When my son was still a baby, I attended a dinner party with some of my husband’s colleagues. I sat at the table and tried to enjoy a lavish meal I did not cook, a glass of wine, and time away from the relentlessness of nursing and soothing and diapering.

I couldn’t enjoy it. My breasts were hard and tingling, aching to be pumped. The zipper of my pants dug into my belly. Being in the world without the weight of my baby in my arms made me feel dizzy, panicky even. My brain felt foggy and slow.

My husbands’ colleagues spoke of crises at work, of the TV shows they were binging on the weekends, of trips they were planning, of hobbies. It was as if they lived in another world, the world of adulthood. I, too, had been part of it, but I felt I’d left the day I gave birth.

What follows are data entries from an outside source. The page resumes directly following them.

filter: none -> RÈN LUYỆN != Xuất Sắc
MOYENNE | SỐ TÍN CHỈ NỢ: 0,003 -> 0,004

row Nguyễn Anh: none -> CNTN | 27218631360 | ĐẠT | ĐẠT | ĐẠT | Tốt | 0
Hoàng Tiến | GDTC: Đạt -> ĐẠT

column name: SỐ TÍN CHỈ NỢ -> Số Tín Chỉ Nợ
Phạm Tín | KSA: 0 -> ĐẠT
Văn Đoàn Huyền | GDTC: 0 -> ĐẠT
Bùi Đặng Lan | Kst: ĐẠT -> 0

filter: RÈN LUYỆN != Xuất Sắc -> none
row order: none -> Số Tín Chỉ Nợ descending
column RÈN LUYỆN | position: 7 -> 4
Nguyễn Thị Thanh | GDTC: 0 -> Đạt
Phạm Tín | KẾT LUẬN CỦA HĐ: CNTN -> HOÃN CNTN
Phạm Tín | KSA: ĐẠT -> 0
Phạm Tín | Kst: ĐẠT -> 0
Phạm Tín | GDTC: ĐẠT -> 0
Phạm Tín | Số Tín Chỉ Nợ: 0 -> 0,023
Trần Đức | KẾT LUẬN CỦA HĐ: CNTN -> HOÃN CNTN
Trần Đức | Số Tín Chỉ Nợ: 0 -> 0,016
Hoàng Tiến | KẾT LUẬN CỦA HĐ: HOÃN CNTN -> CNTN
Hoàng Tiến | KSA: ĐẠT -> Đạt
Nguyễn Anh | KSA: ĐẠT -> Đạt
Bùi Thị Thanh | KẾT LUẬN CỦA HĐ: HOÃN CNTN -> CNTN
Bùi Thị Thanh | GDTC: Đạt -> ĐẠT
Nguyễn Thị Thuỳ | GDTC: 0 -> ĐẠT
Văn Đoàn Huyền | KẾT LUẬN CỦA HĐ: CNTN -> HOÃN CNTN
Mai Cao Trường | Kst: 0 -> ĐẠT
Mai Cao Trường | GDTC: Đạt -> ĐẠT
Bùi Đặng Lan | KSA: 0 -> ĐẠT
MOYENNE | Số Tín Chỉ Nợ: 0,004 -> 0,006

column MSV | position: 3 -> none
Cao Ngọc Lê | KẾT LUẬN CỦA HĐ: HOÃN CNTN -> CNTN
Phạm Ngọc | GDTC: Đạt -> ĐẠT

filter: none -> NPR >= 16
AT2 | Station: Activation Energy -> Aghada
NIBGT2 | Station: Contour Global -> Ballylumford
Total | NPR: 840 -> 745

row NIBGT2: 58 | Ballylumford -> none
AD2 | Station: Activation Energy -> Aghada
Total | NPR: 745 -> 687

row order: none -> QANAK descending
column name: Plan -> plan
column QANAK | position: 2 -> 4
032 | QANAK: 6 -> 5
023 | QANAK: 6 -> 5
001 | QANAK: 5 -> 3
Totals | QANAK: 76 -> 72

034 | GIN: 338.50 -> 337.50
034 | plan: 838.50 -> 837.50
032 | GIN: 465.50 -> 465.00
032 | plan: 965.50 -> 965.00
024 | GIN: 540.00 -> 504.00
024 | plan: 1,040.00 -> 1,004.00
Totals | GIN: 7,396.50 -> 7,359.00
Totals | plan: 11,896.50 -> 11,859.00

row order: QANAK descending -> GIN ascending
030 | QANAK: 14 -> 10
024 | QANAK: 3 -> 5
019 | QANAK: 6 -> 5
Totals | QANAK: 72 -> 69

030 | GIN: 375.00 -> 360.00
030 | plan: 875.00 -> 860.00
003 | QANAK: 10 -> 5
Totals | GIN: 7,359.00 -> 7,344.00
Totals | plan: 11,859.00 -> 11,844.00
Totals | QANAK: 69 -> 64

I didn’t feel transported to some elevated plane. I believed I had become the most boring person on the planet.

“How was your day?” a woman beside me asked. I struggled to form a response. I began talking about my son’s feeding schedule, his sleep schedule, his bowel movements. His bowel movements! Why was I speaking about my baby’s bathroom habits at a dinner party?

I was sure I’d lost my mind. I was convinced that my temporarily contracted world of early motherhood had made me regress, too. When I returned home, I thanked our sitter who sat on the living room couch with our sleeping son. Then I settled back into the monotony of motherhood, that three-hour routine on repeat.

The next day during one of my son’s brief naps, I found myself consumed with anxiety—not about my baby, but about my identity. What little there was left of it.

I thought to myself: I’m going to become interesting again. Because I am an English teacher, an avid reader, and a writer, I decided to try to fix myself with words.

I opened a notebook and began to write. Something interesting! I coached myself. But a sentence or two into my exercise, I found myself circling around the same topic I kept discussing at that dinner party: minutiae about my baby.

After about a page, my baby began to coo in his crib. That was that. My fleeting minutes of “me time” were gone. I retrieved him from his crib and held him in my arms.

The house was so quiet—just me and my baby—so I turned on some music, Beyonce’s “Lemonade,” to be exact. The two of us had a dance party to fill the stretch of hours until our next feeding, diapering, and sleeping session.

I remember this dance party because, the next day, I wrote about it. Writing made me happy, so I decided to keep journaling during my brief pockets of free time. I didn’t have anything interesting to say about the world—so I gave myself permission to lean into what occupied my headspace: my baby. I wrote about our dance parties. His favorite picture books. His first words.

In writing, I discovered patterns. His favorite word was “bird.” He used it to identify anything fascinating or, I realized, beautiful. A tree was a bird, and a bird was a bird, and so was a flower and the wind. At the grocery store, my son pointed to a man’s baseball cap and exclaimed, “bird.” And when he nursed, he made me re-see my own anatomy, when he paused from his feed to point to my nipple and cry out, “bird!”

For a year, maybe two, all my creative energy orbited around my son. I have written evidence of this. But then, eventually, it did not. The change was gradual. It was not forced. But eventually, as my son began to walk, and then to run, I, too, was able to fly back to the world I’d previously inhabited.

Now that my son is almost seven, I feel more open than ever before. My creative energy is channeled toward him, but also to so many other places. Motherhood led to my growth, not my diminishment.

But that’s not how it felt during that first year. If I could go back to my new mom self, I would reassure her and say, “You just created life—it’s okay if you can’t create anything else for a while. You will again. You may soar higher than you’d ever flown before.”